On Wed, Jul 26, 2017 at 19:24 +0800, Adam Steen wrote:
> Hi
>
> Is there an easy/accurate way to calculate the tsc timecounter frequency?
> like Time Stamp Counters <http://blog.tinola.com/?e=54> on Linux. (on a
> Sandy Bridge cpu)
>
> Another reference Converting Sandy Bridge TSC to wall clock time
> <https://software.intel.com/en-us/forums/intel-isa-extensions/topic/284137>.
>
> The code below works but i don't really know how accurate it is, at best
> 10,000 Hz.
>
> Cheers
> Adam
>
Hi,
First of all it's not clear why do you want to calculate TSC
frequency in the userland program? The kernel does it and
prints the result to the system message buffer (viewed with
the dmesg command).
The second thing worth pointing out is that gettimeofday is a
syscall that queries the timestamp from the timecounter code
(updated every 10ms) with a current delta read directly from
the hardware so that you get an accurate reading, but then
it's adjusted according to the system time adjustment rules
imposed by things like NTP and settimeofday, so essentially
it's not monotonic (unless you can ensure there is no actor
present that is adjusting the time while you're performing
your measurement). There's also a way for userland to query
a precise monotonically increasing timestamp: clock_gettime
with CLOCK_MONOTONIC as the clock_id. In this case the
returned timestamp is relative to the moment the system was
brought up but this doesn't matter if all you need is
difference.
The third thing to know is where does this hardware reading
comes from and what's its precision. Running "sysctl -n
kern.timecounter.hardware" will tell you what is currently
selected as the source and then you can locate that device
your dmesg (with exception of i8254 -- that 1.19Mhz PIT).

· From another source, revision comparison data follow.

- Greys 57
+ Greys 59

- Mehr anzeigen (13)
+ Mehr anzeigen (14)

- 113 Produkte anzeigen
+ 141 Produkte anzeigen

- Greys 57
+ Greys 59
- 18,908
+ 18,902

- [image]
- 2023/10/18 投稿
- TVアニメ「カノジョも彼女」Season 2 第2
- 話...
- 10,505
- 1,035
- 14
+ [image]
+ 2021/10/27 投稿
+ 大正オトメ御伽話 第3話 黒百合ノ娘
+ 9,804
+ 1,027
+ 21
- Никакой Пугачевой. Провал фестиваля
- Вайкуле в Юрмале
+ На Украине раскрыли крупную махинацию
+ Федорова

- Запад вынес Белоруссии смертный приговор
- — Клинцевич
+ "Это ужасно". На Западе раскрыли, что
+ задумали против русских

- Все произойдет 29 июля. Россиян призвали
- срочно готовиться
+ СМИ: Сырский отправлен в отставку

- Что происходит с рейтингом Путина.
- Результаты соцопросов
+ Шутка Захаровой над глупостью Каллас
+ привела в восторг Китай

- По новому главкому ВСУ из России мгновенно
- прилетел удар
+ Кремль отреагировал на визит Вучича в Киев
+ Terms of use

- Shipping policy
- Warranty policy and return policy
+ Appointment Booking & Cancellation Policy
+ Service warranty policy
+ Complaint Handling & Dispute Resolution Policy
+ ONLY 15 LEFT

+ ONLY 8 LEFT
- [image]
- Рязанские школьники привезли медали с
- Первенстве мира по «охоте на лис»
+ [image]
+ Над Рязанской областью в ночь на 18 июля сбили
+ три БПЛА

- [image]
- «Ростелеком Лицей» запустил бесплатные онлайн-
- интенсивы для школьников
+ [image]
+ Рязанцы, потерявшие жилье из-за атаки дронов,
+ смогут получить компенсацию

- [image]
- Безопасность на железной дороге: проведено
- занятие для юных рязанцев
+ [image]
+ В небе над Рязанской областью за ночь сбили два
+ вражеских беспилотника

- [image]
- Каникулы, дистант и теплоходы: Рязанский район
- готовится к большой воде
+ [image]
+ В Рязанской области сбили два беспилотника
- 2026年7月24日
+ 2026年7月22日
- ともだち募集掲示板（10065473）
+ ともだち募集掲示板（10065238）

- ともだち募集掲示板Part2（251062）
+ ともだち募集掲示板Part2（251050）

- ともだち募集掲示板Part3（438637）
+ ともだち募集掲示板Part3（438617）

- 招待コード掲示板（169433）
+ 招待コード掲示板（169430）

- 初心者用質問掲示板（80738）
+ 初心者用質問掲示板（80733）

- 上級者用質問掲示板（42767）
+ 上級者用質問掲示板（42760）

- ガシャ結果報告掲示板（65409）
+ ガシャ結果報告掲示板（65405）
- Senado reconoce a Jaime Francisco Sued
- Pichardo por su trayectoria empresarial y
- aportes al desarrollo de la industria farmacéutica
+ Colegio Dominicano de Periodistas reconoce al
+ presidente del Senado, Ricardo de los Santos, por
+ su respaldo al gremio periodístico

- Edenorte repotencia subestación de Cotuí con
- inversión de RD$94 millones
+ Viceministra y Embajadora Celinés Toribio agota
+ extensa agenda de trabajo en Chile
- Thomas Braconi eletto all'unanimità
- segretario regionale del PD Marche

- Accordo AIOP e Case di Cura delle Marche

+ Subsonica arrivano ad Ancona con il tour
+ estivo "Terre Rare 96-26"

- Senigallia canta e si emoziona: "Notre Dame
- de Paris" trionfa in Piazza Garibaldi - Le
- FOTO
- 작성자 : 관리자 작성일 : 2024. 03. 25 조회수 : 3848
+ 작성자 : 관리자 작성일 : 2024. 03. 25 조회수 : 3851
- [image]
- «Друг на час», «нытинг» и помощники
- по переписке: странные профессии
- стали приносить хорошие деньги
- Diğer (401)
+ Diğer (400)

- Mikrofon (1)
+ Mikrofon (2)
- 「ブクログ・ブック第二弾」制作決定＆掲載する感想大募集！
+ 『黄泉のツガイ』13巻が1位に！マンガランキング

For instance on my laptop it's ACPI HPET that is proving a
running counter with the frequency of 14 MHz. This is what's
going to limit the precision of your measurement.
To get a better reading you may try to take a series of say
10 measurements and calculate the average.
The difference between RDTSC and RDTSCP is that the latter
tells you on which CPU the instruction was executed. This
poses a valid question: is TSC frequency the same on a multi-
socket system. And I don't have an answer for that one.
AFAIU, this boils down to the motherboard design and if the
manufacturer has selected to use different quartz crystals
for different sockets, then as we know for a fact that no two
quartz crystals are created the same and thus frequency
sourced from them and multiplied by clock generator PLLs to
produce bus and then core clock signals will be slightly
different between sockets. I believe there's a way to
compensate for that but OpenBSD doesn't do this currently.
However, your code doesn't check on which CPU the RDTSC has
been executed so you can just use RDTSC and hope that TSC
frequencies are the same and all counters on all cores have
been started at the same time by the firmware (which is
another question whether or not this is actually true).
The CPUID call that you can see used there is there to
provide serialization. I believe there's no need to do it in
this case. In fact we haven't observed adverse effects w/o
an additional serialization instruction on Skylake where TSC
is used as the default timecounter (e.g. instead of an HPET).
The other issue with your program is that you don't account
for how long does it take to perform a syscall operation. You
could time it before running the loop and then subtract the
reading.
And finally, a userland program will not run a 1 second loop
uninterrupted since the scheduler will always attempt to
select a different process every 10ms. Which means that
a potential context switch and a 10ms timeslice of another
process might make its way into your measurement.
This all begs the same question I asked in the beginning: why
do you want to calculate the TSC frequency in the userland
program?
> #include <stdio.h>
> #include <unistd.h>
> #include <sys/time.h>
>
> uint64_t rdtscp()
> {
> uint32_t lo, hi;
> __asm__ __volatile__ ("RDTSCP\n\t"
> "mov %%edx, %0\n\t"
> "mov %%eax, %1\n\t"
> "CPUID\n\t": "=r" (hi), "=r" (lo):: "%rax",
> "%rbx", "%rcx", "%rdx");
> return (uint64_t)hi << 32 | lo;
> }
>
> uint64_t rdtsc()
> {
> uint32_t lo, hi;
> __asm__ __volatile__ ("CPUID\n\t"
> "RDTSC\n\t"
> "mov %%edx, %0\n\t"
> "mov %%eax, %1\n\t": "=r" (hi), "=r" (lo)::
> "%rax", "%rbx", "%rcx", "%rdx");;
> return (uint64_t)hi << 32 | lo;
> }
>
> uint64_t get_tsc_freq_hz()
> {
> uint64_t start_timestamp, end_timestamp;
> struct timeval tv_start, tv_end;
>
> gettimeofday(&tv_start, NULL);
> start_timestamp = rdtsc();
> while (1) {
> gettimeofday(&tv_end, NULL);
> if (tv_end.tv_sec > tv_start.tv_sec + 1)
> break;
> }
> end_timestamp = rdtscp();
>
> uint64_t cycles = end_timestamp - start_timestamp;
> uint64_t usec = (tv_end.tv_sec - tv_start.tv_sec) * 1000000 +
> (tv_end.tv_usec - tv_start.tv_usec);
> // convert to cycles per second need to muliple the result by 1000000
> uint64_t tsc_freq = 1000000 * cycles / usec;
>
> return tsc_freq;
> }
>
> int main (int argc, char *argv[])
> {
> uint64_t tsc_freq = get_tsc_freq_hz();
>
> printf("TSC frequency = %llu Hz\n", tsc_freq);
>
> return 0;
> }